* **Instructions to follow**: Wherever "希望大家在今后的工作中再接再厉" appears in a line of the listing, that line should be returned.

___ Source material ___

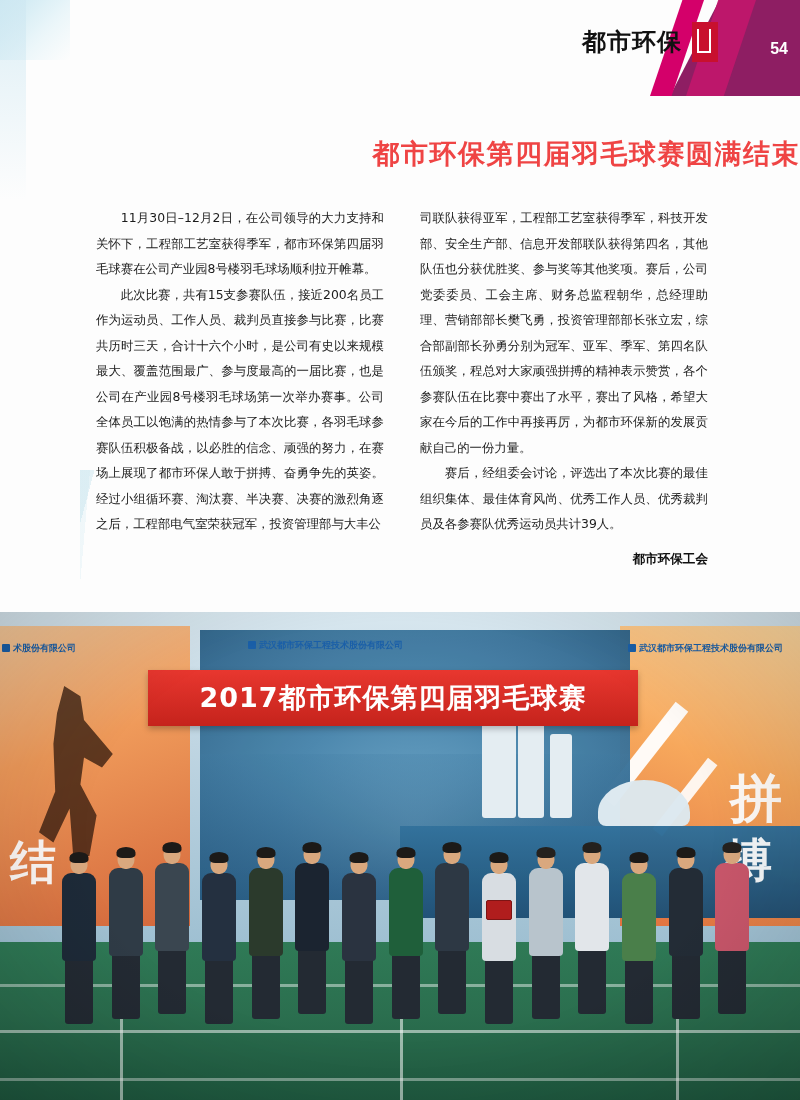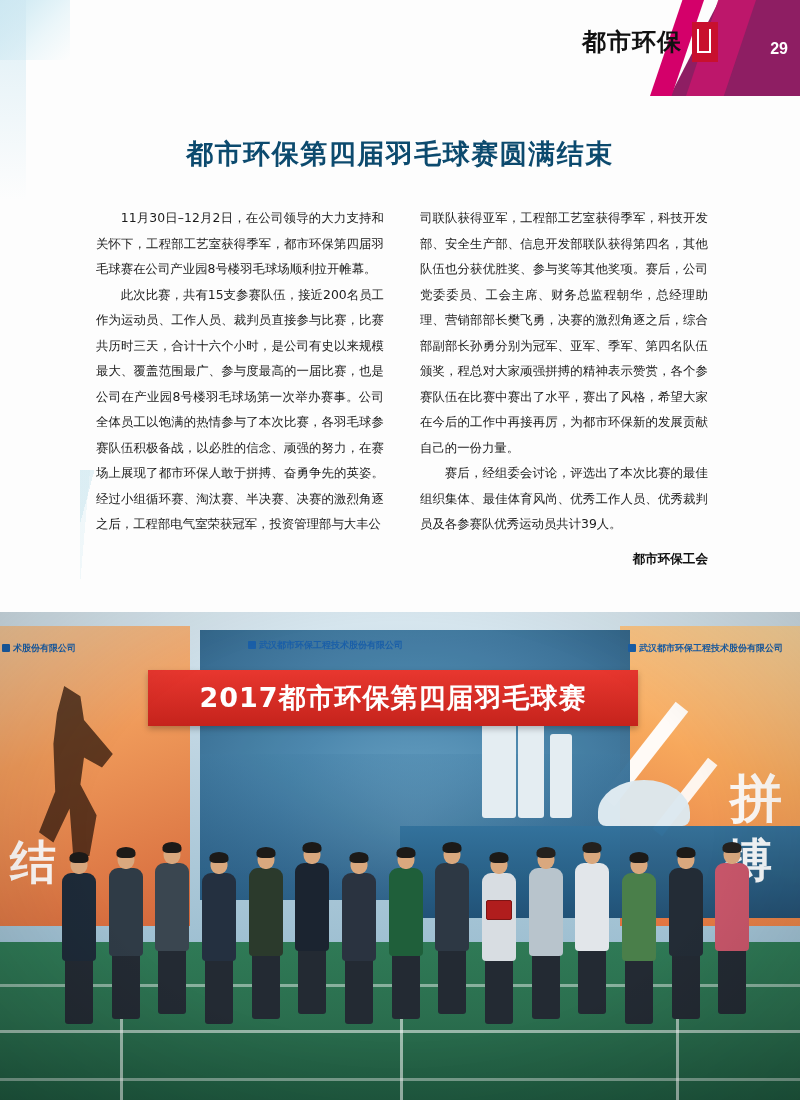--- a/index.html
+++ b/index.html
@@ -384,7 +384,7 @@
     <div class="hdr-magenta"></div>
     <div class="hdr-title">都市环保</div>
     <div class="hdr-red-block"></div>
-    <div class="hdr-pageno">29</div>
+    <div class="hdr-pageno">54</div>
   </div>
 
   <div class="article-title">都市环保第四届羽毛球赛圆满结束</div>

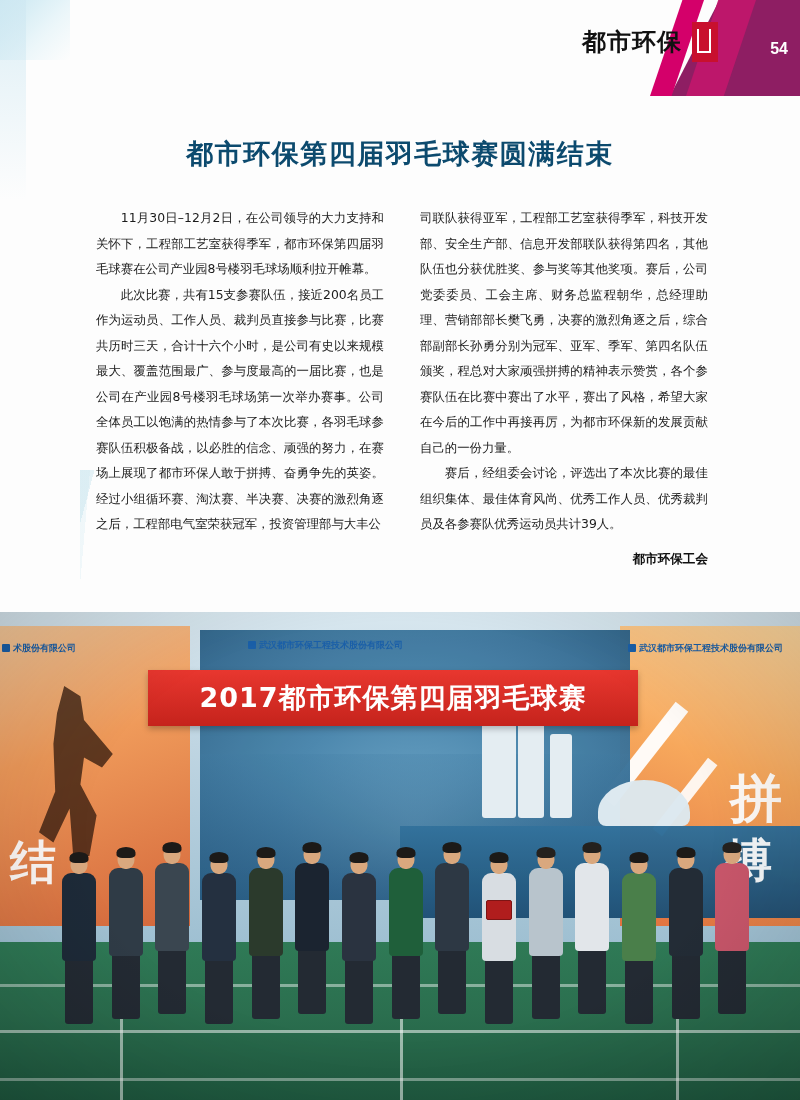--- a/index.html
+++ b/index.html
@@ -106,12 +106,12 @@
     position: absolute;
     left: 0; top: 136px;
     width: 800px;
-    text-align: center;
+    text-align: right;
     font-family: "DejaVu Sans", sans-serif;
     font-weight: bold;
     font-size: 27px;
     letter-spacing: 1.5px;
-    color: #0c4a6e;
+    color: #ef4444;
   }
 
   

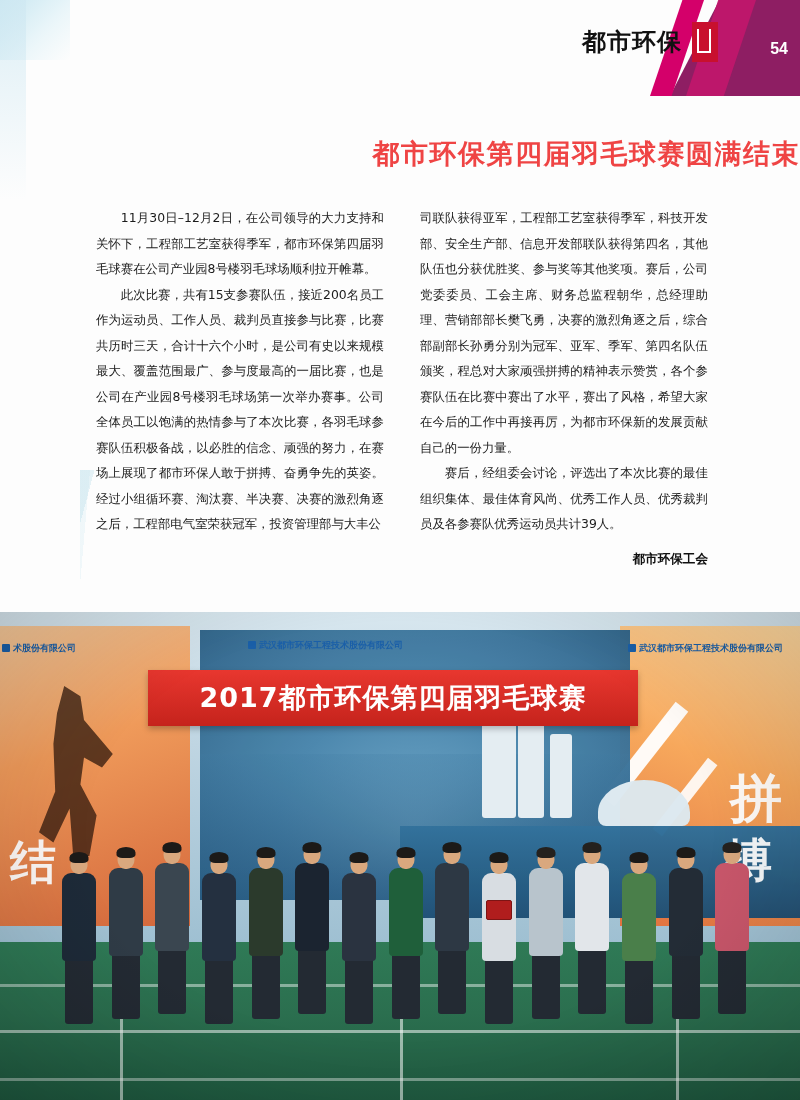--- a/index.html
+++ b/index.html
@@ -395,7 +395,7 @@
       <p>此次比赛，共有15支参赛队伍，接近200名员工作为运动员、工作人员、裁判员直接参与比赛，比赛共历时三天，合计十六个小时，是公司有史以来规模最大、覆盖范围最广、参与度最高的一届比赛，也是公司在产业园8号楼羽毛球场第一次举办赛事。公司全体员工以饱满的热情参与了本次比赛，各羽毛球参赛队伍积极备战，以必胜的信念、顽强的努力，在赛场上展现了都市环保人敢于拼搏、奋勇争先的英姿。经过小组循环赛、淘汰赛、半决赛、决赛的激烈角逐之后，工程部电气室荣获冠军，投资管理部与大丰公</p>
     </div>
     <div class="col">
-      <p class="noindent">司联队获得亚军，工程部工艺室获得季军，科技开发部、安全生产部、信息开发部联队获得第四名，其他队伍也分获优胜奖、参与奖等其他奖项。赛后，公司党委委员、工会主席、财务总监程朝华，总经理助理、营销部部长樊飞勇，决赛的激烈角逐之后，综合部副部长孙勇分别为冠军、亚军、季军、第四名队伍颁奖，程总对大家顽强拼搏的精神表示赞赏，各个参赛队伍在比赛中赛出了水平，赛出了风格，希望大家在今后的工作中再接再厉，为都市环保新的发展贡献自己的一份力量。</p>
+      <p class="noindent">司联队获得亚军，工程部工艺室获得季军，科技开发部、安全生产部、信息开发部联队获得第四名，其他队伍也分获优胜奖、参与奖等其他奖项。赛后，公司党委委员、工会主席、财务总监程朝华，总经理助理、营销部部长樊飞勇，投资管理部部长张立宏，综合部副部长孙勇分别为冠军、亚军、季军、第四名队伍颁奖，程总对大家顽强拼搏的精神表示赞赏，各个参赛队伍在比赛中赛出了水平，赛出了风格，希望大家在今后的工作中再接再厉，为都市环保新的发展贡献自己的一份力量。</p>
       <p>赛后，经组委会讨论，评选出了本次比赛的最佳组织集体、最佳体育风尚、优秀工作人员、优秀裁判员及各参赛队优秀运动员共计39人。</p>
       <div class="signature">都市环保工会</div>
     </div>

___

* **Answer for this exercise**:
-      <p class="noindent">司联队获得亚军，工程部工艺室获得季军，科技开发部、安全生产部、信息开发部联队获得第四名，其他队伍也分获优胜奖、参与奖等其他奖项。赛后，公司党委委员、工会主席、财务总监程朝华，总经理助理、营销部部长樊飞勇，决赛的激烈角逐之后，综合部副部长孙勇分别为冠军、亚军、季军、第四名队伍颁奖，程总对大家顽强拼搏的精神表示赞赏，各个参赛队伍在比赛中赛出了水平，赛出了风格，希望大家在今后的工作中再接再厉，为都市环保新的发展贡献自己的一份力量。</p>
+      <p class="noindent">司联队获得亚军，工程部工艺室获得季军，科技开发部、安全生产部、信息开发部联队获得第四名，其他队伍也分获优胜奖、参与奖等其他奖项。赛后，公司党委委员、工会主席、财务总监程朝华，总经理助理、营销部部长樊飞勇，投资管理部部长张立宏，综合部副部长孙勇分别为冠军、亚军、季军、第四名队伍颁奖，程总对大家顽强拼搏的精神表示赞赏，各个参赛队伍在比赛中赛出了水平，赛出了风格，希望大家在今后的工作中再接再厉，为都市环保新的发展贡献自己的一份力量。</p>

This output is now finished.